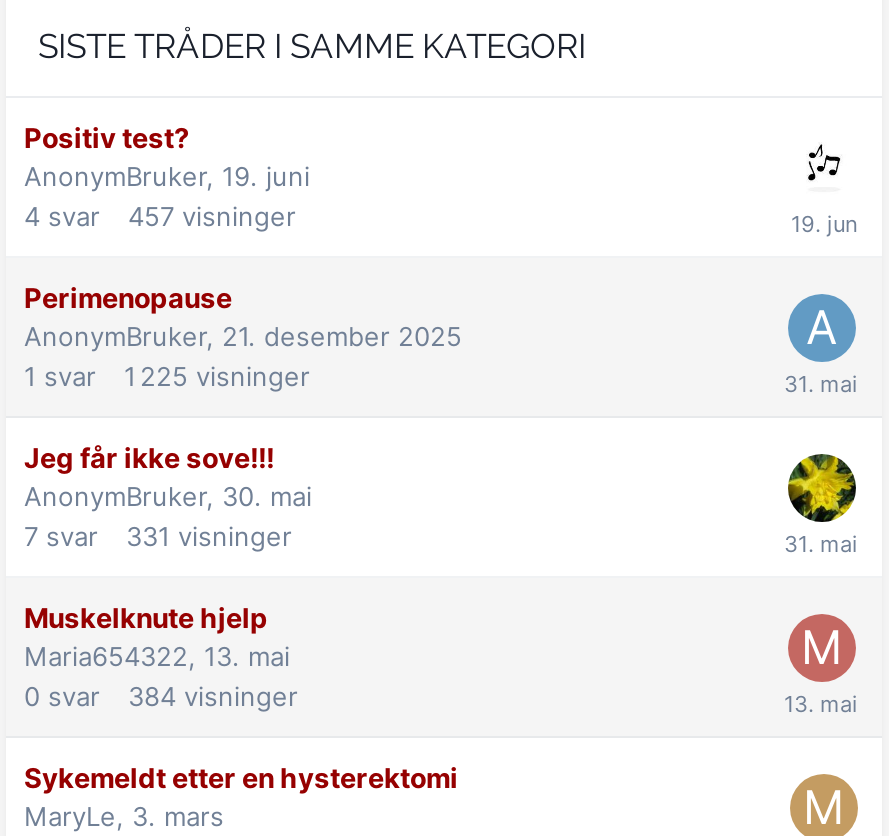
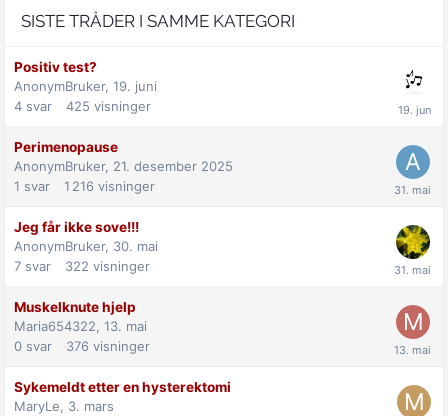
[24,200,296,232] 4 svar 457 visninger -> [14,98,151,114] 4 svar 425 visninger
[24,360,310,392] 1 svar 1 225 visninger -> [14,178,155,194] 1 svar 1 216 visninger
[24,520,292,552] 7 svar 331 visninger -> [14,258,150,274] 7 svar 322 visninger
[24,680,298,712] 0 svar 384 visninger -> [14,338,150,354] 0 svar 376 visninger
* * *
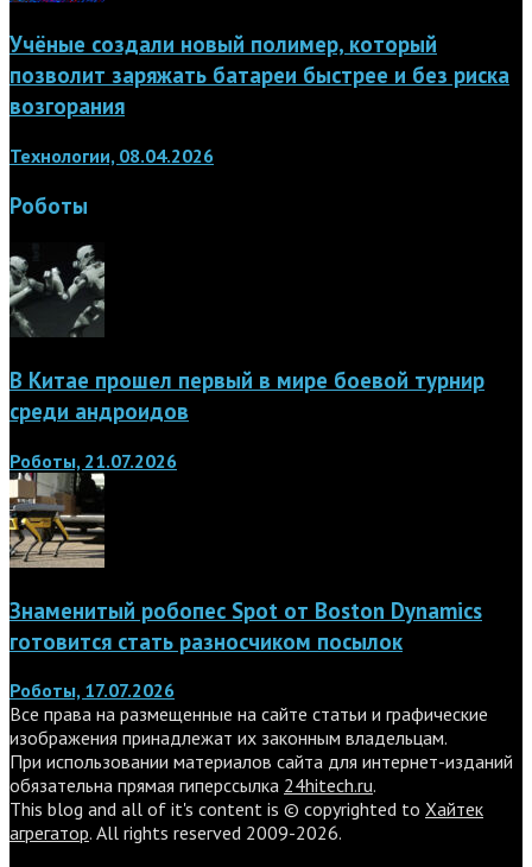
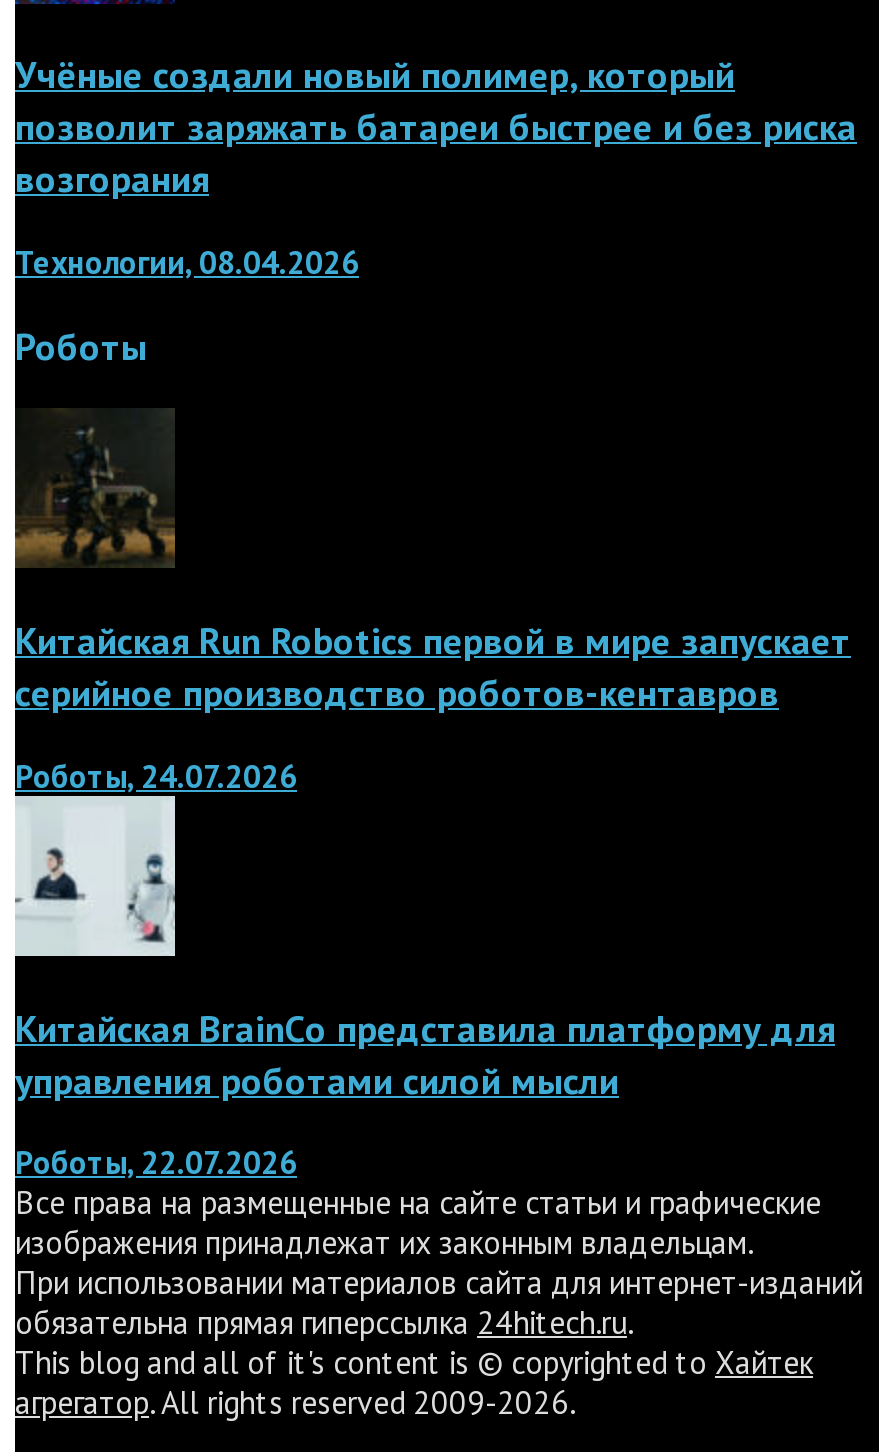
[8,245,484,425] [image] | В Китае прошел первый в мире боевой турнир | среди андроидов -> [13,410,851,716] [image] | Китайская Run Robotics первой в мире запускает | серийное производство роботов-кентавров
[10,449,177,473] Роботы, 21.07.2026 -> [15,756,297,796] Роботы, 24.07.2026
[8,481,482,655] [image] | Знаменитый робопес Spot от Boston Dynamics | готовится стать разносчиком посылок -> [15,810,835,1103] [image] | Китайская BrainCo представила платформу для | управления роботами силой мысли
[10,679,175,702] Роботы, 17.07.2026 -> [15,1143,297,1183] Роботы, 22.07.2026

## Exercise instructions
What is needed is an exact copy of the lines above, from the one containing "[8,245,484,425] [image] |" through the one containing "[10,679,175,702] Роботы, 17.07.2026", with nothing added.

## Response area
[8,245,484,425] [image] | В Китае прошел первый в мире боевой турнир | среди андроидов -> [13,410,851,716] [image] | Китайская Run Robotics первой в мире запускает | серийное производство роботов-кентавров
[10,449,177,473] Роботы, 21.07.2026 -> [15,756,297,796] Роботы, 24.07.2026
[8,481,482,655] [image] | Знаменитый робопес Spot от Boston Dynamics | готовится стать разносчиком посылок -> [15,810,835,1103] [image] | Китайская BrainCo представила платформу для | управления роботами силой мысли
[10,679,175,702] Роботы, 17.07.2026 -> [15,1143,297,1183] Роботы, 22.07.2026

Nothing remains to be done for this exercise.